START DATA SECTION

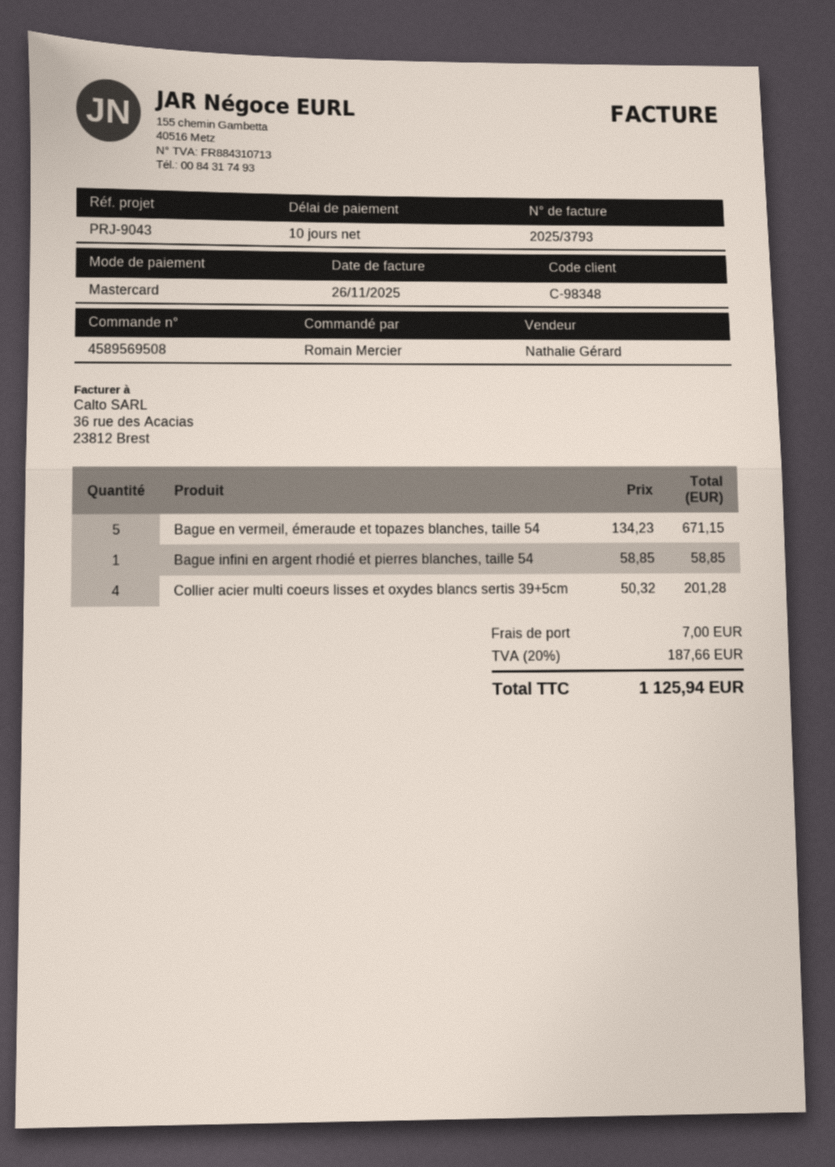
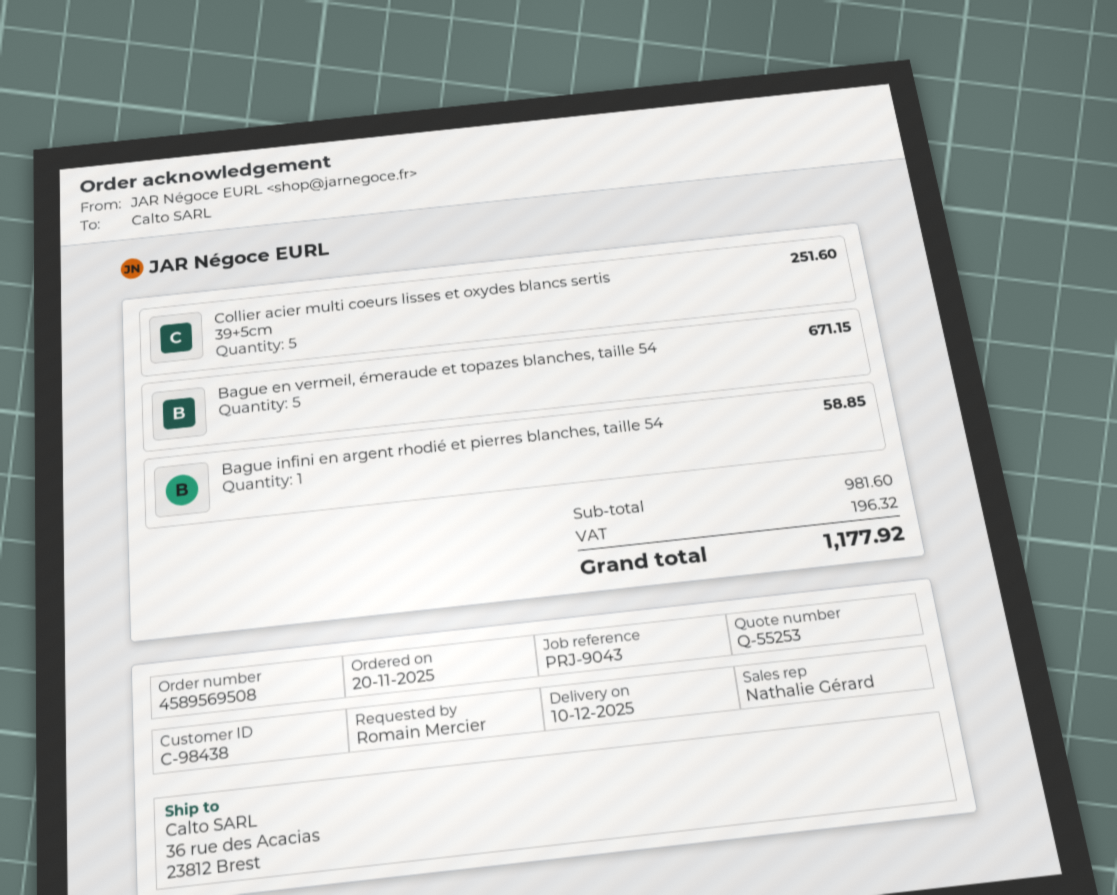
customer number: C-98348 -> C-98438
Collier acier multi coeurs lisses et oxydes blancs sertis 39+5cm: 4 for 201.28 -> 5 for 251.60
shipping: 7.00 -> none
tax: 187.66 -> 196.32
total: 1125.94 -> 1177.92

END DATA SECTION

Nothing in the records should be changed in the copy, but the pictures must be left out.

customer number: C-98348 -> C-98438
Collier acier multi coeurs lisses et oxydes blancs sertis 39+5cm: 4 for 201.28 -> 5 for 251.60
shipping: 7.00 -> none
tax: 187.66 -> 196.32
total: 1125.94 -> 1177.92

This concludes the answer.